Identify, in the records below, every line where the string "printing" appears, and copy each such line.

Supplied records -
○ ○ ○

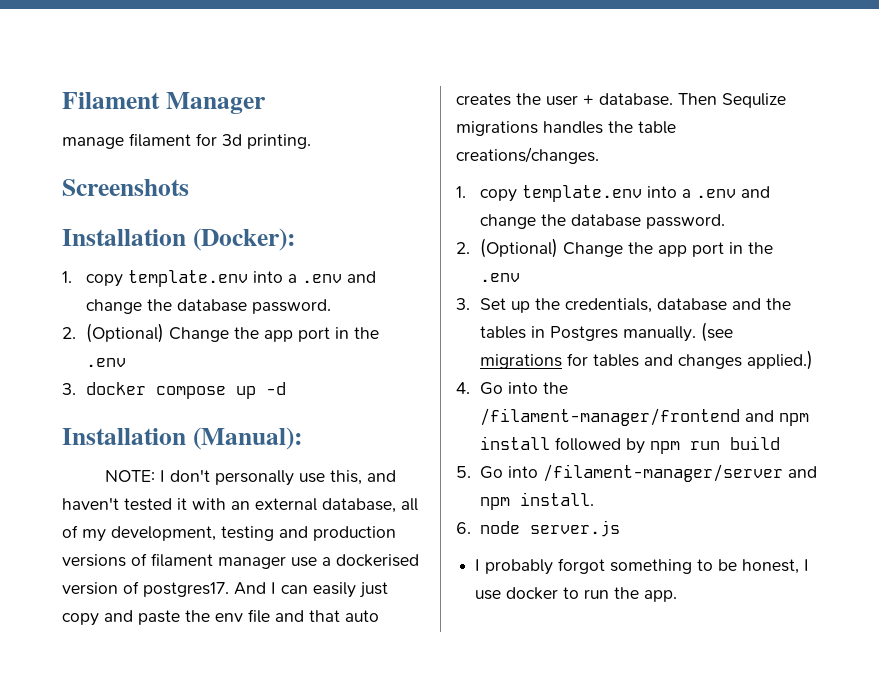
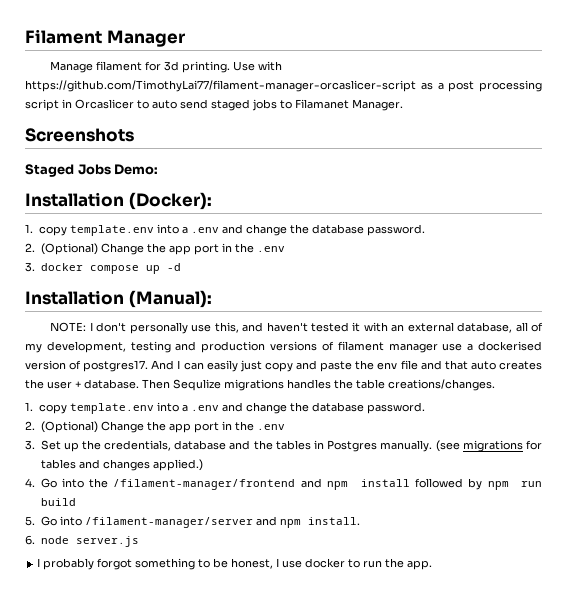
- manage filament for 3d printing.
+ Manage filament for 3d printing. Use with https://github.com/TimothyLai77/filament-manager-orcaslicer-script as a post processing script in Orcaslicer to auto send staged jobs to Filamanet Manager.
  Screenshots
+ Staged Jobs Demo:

○ ○ ○

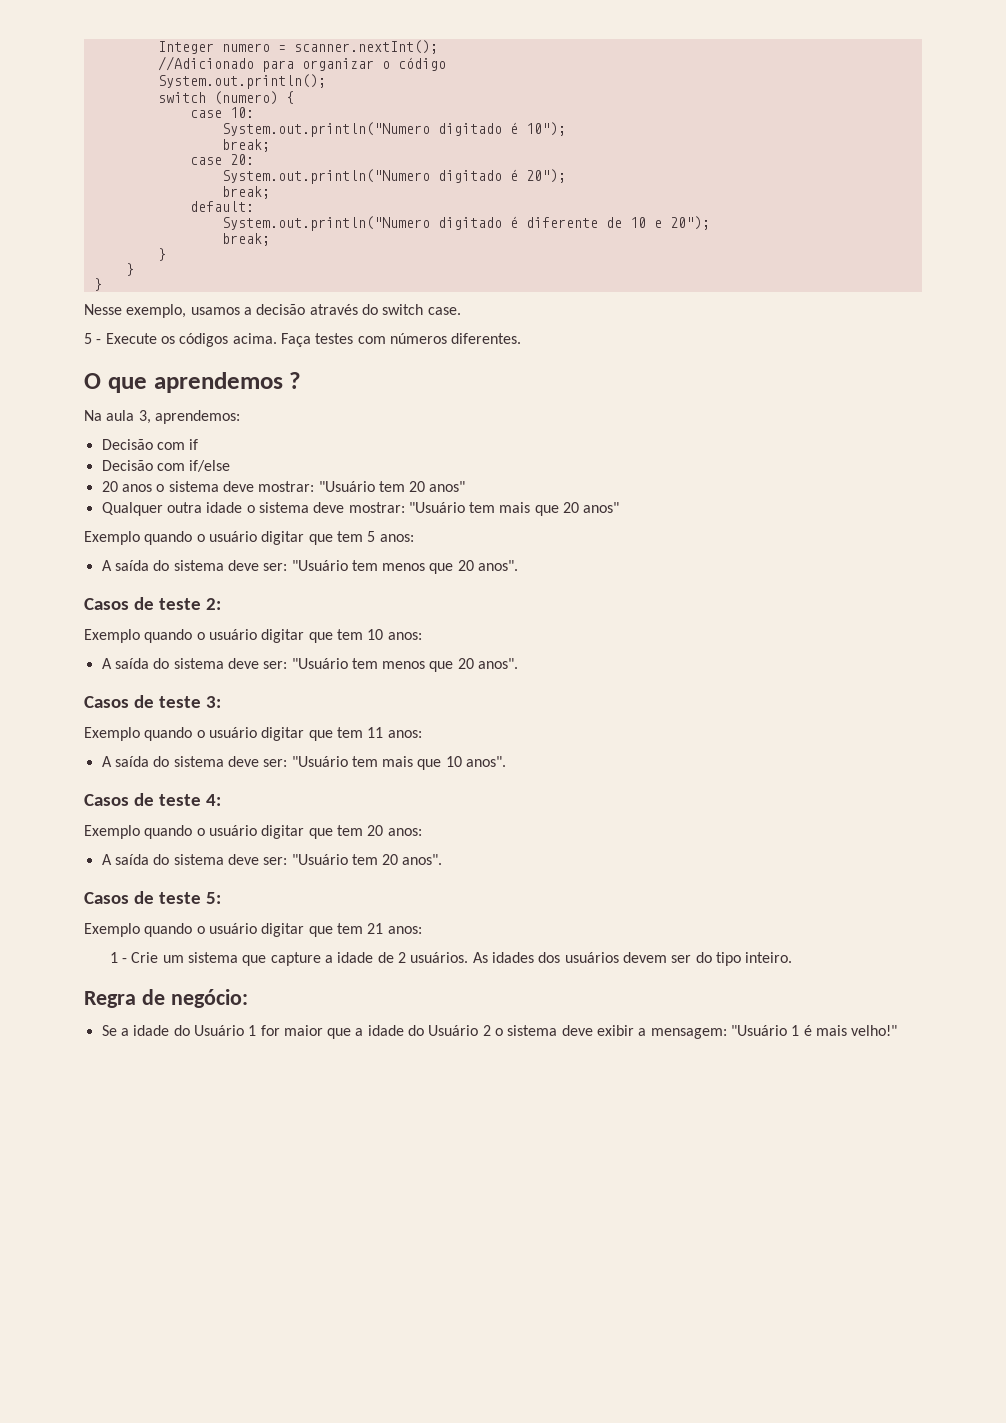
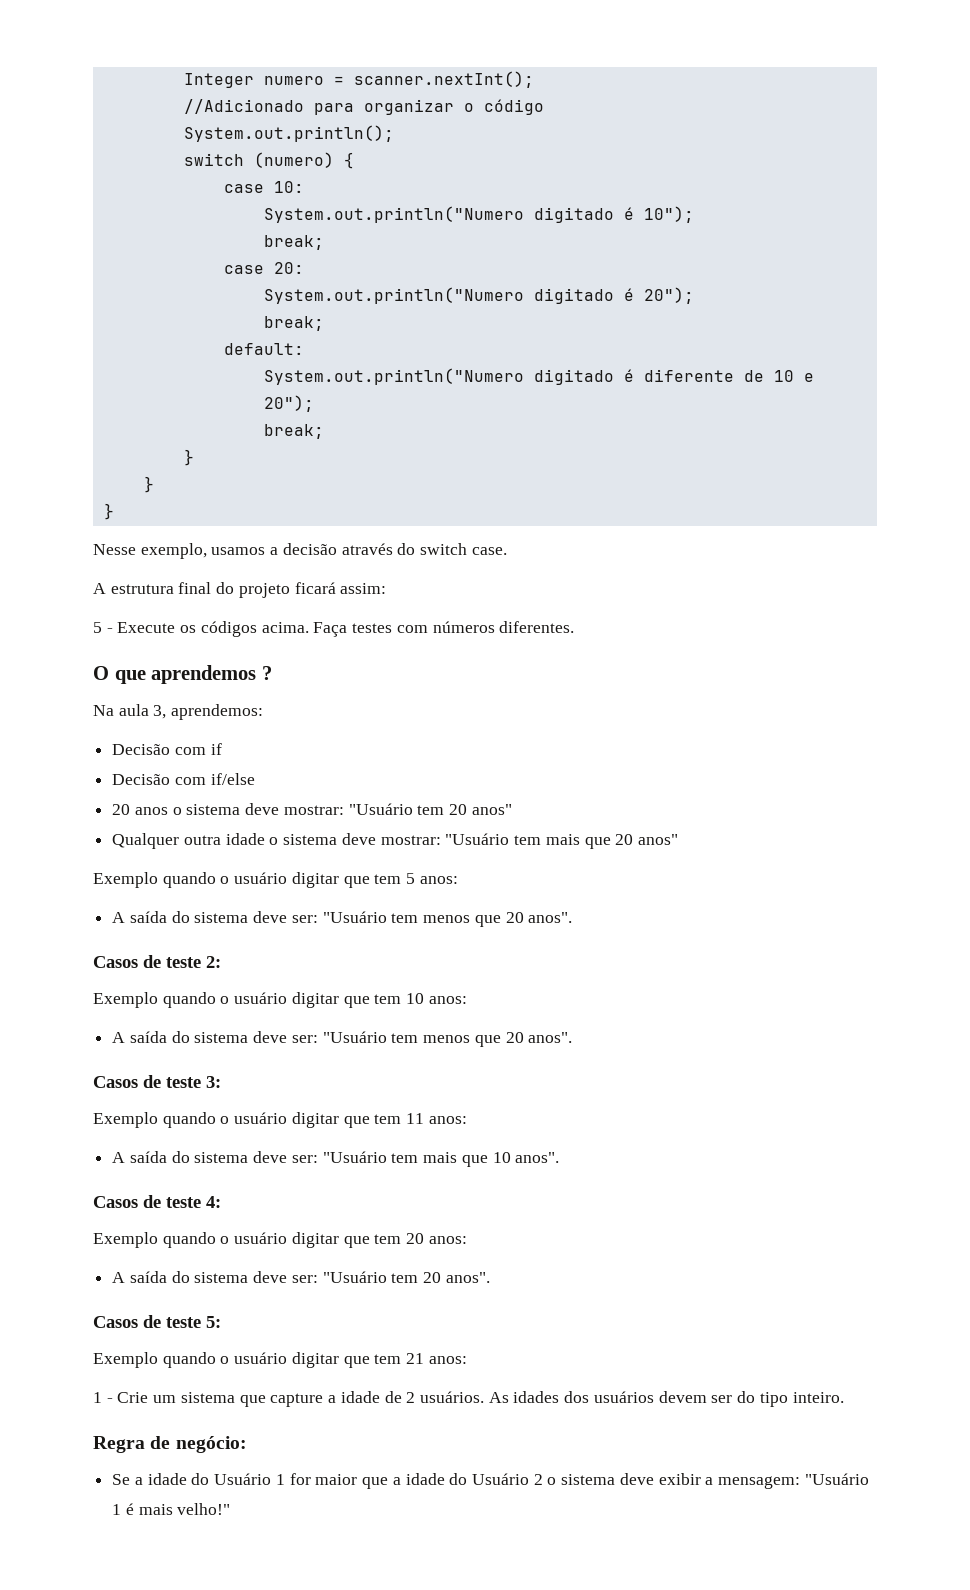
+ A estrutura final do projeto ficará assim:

○ ○ ○

Task answer -
- manage filament for 3d printing.
+ Manage filament for 3d printing. Use with https://github.com/TimothyLai77/filament-manager-orcaslicer-script as a post processing script in Orcaslicer to auto send staged jobs to Filamanet Manager.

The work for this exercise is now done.